WHAT IS BEING ASKED: Write out again, unchanged, the line that has "[271,1162,321,1171] ##,##,## ->" and each following line through the end of the entries below; leave pictures out.

Change detection data
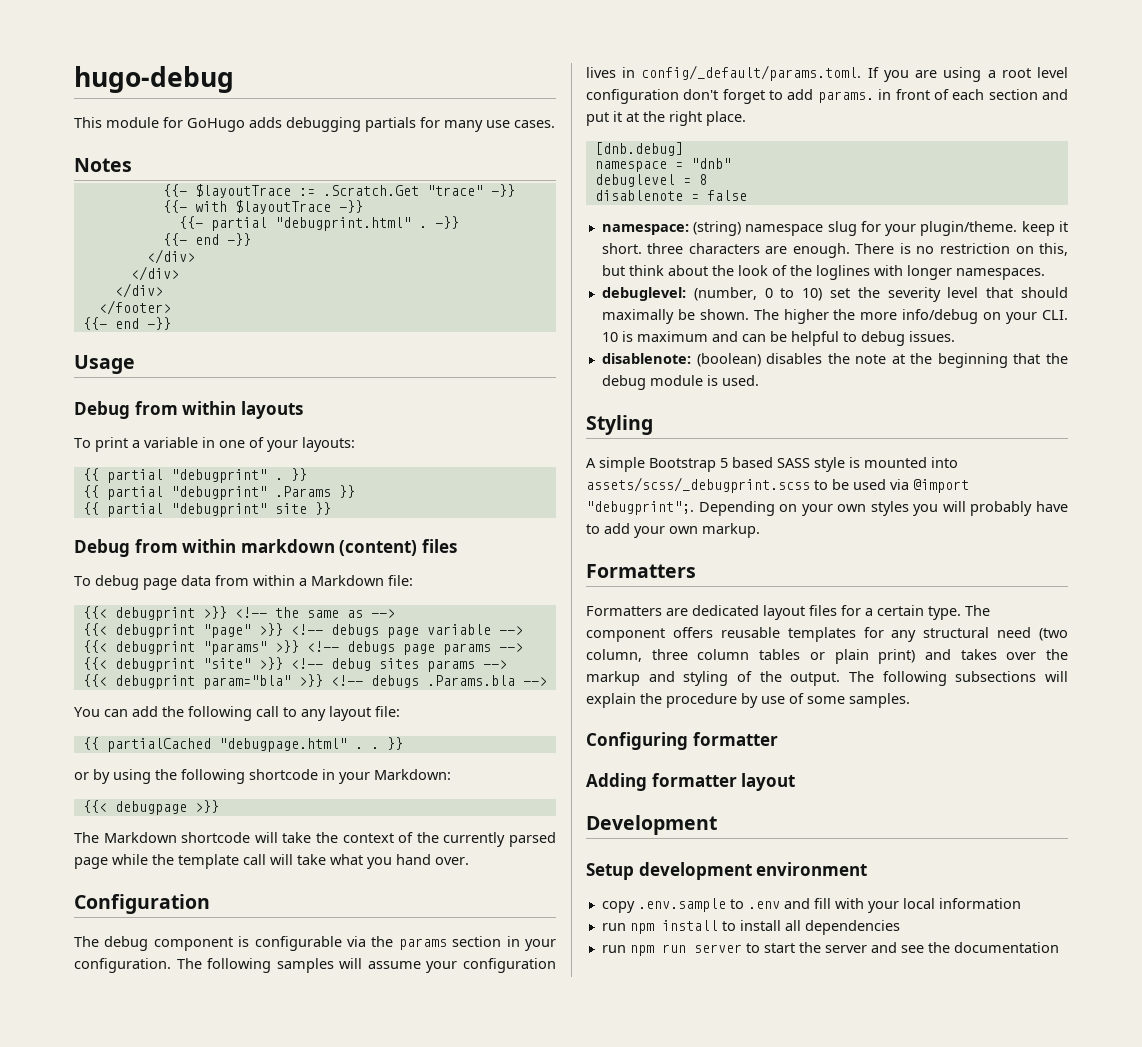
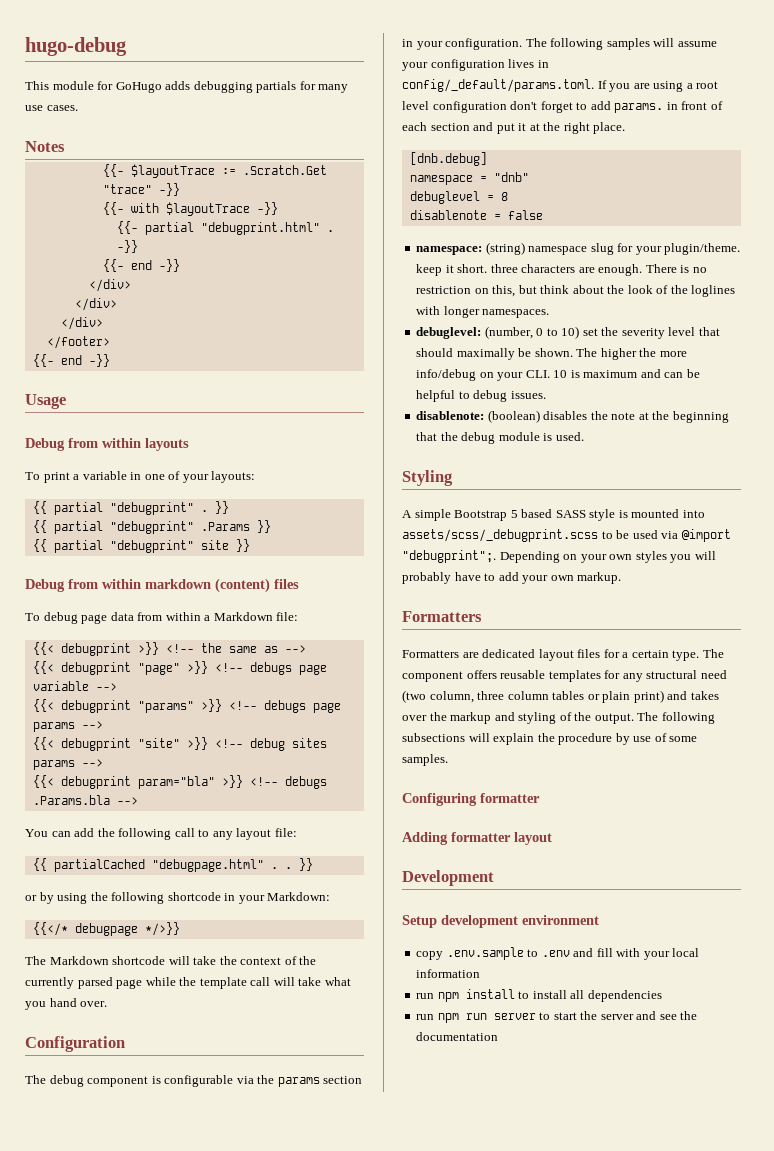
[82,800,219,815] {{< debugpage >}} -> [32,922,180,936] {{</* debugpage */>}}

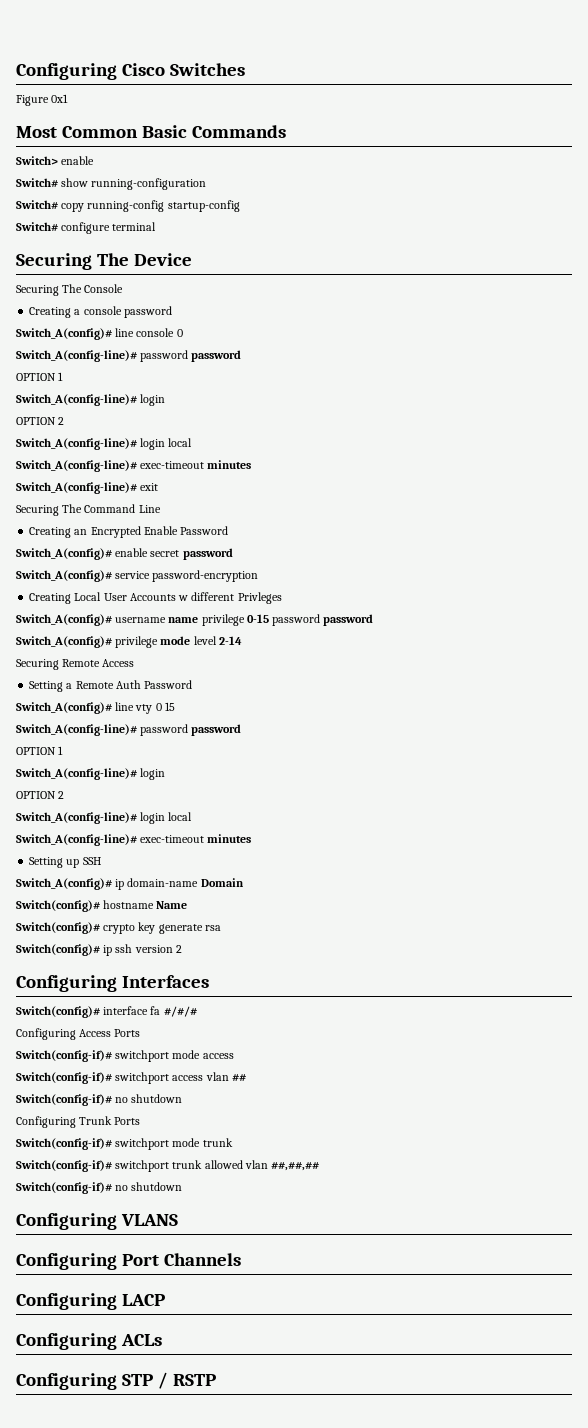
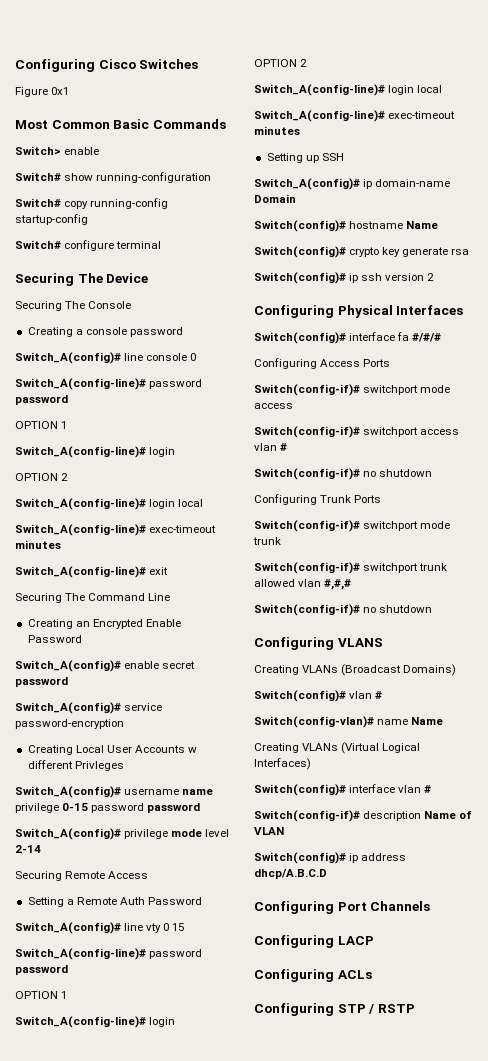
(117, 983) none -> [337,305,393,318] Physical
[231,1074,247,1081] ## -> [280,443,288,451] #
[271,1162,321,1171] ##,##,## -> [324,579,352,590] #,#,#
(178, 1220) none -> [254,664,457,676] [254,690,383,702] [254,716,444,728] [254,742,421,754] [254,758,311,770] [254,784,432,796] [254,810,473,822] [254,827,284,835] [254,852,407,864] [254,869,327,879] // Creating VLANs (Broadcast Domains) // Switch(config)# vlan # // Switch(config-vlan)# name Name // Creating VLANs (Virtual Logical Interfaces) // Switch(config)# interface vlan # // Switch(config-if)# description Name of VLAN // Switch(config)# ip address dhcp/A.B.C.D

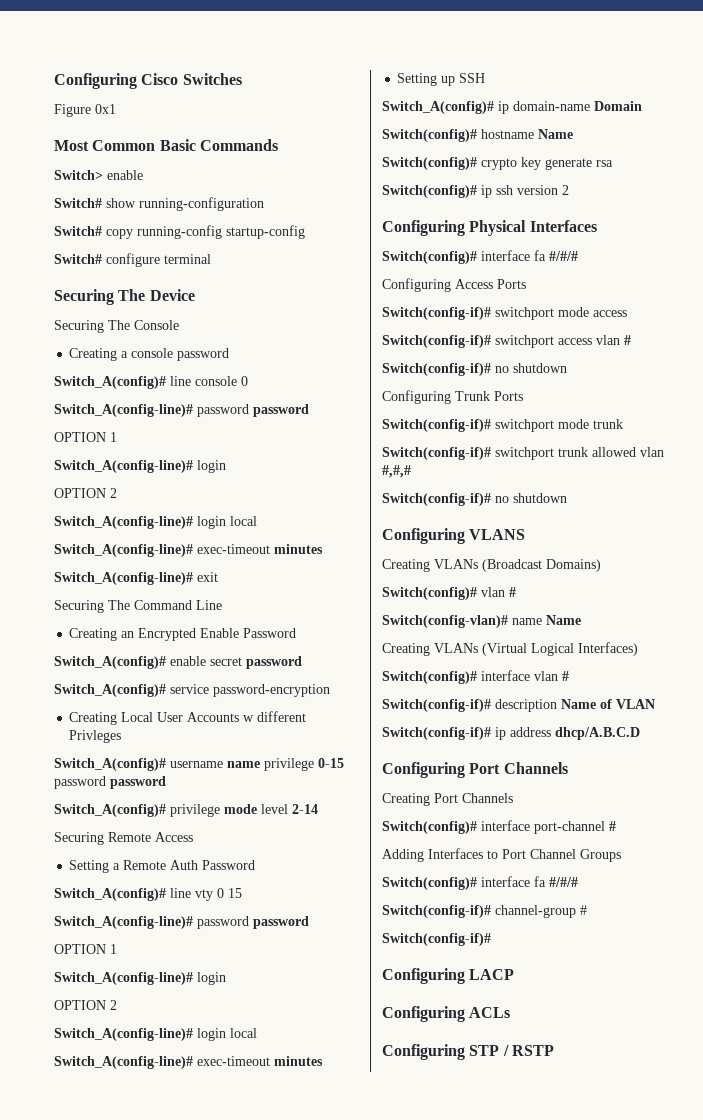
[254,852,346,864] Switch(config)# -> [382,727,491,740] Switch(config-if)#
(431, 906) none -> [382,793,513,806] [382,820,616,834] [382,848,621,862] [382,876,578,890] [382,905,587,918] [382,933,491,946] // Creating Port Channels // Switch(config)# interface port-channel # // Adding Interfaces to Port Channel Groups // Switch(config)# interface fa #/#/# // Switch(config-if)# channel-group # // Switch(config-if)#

ANSWER SPACE:
[271,1162,321,1171] ##,##,## -> [324,579,352,590] #,#,#
(178, 1220) none -> [254,664,457,676] [254,690,383,702] [254,716,444,728] [254,742,421,754] [254,758,311,770] [254,784,432,796] [254,810,473,822] [254,827,284,835] [254,852,407,864] [254,869,327,879] // Creating VLANs (Broadcast Domains) // Switch(config)# vlan # // Switch(config-vlan)# name Name // Creating VLANs (Virtual Logical Interfaces) // Switch(config)# interface vlan # // Switch(config-if)# description Name of VLAN // Switch(config)# ip address dhcp/A.B.C.D

[254,852,346,864] Switch(config)# -> [382,727,491,740] Switch(config-if)#
(431, 906) none -> [382,793,513,806] [382,820,616,834] [382,848,621,862] [382,876,578,890] [382,905,587,918] [382,933,491,946] // Creating Port Channels // Switch(config)# interface port-channel # // Adding Interfaces to Port Channel Groups // Switch(config)# interface fa #/#/# // Switch(config-if)# channel-group # // Switch(config-if)#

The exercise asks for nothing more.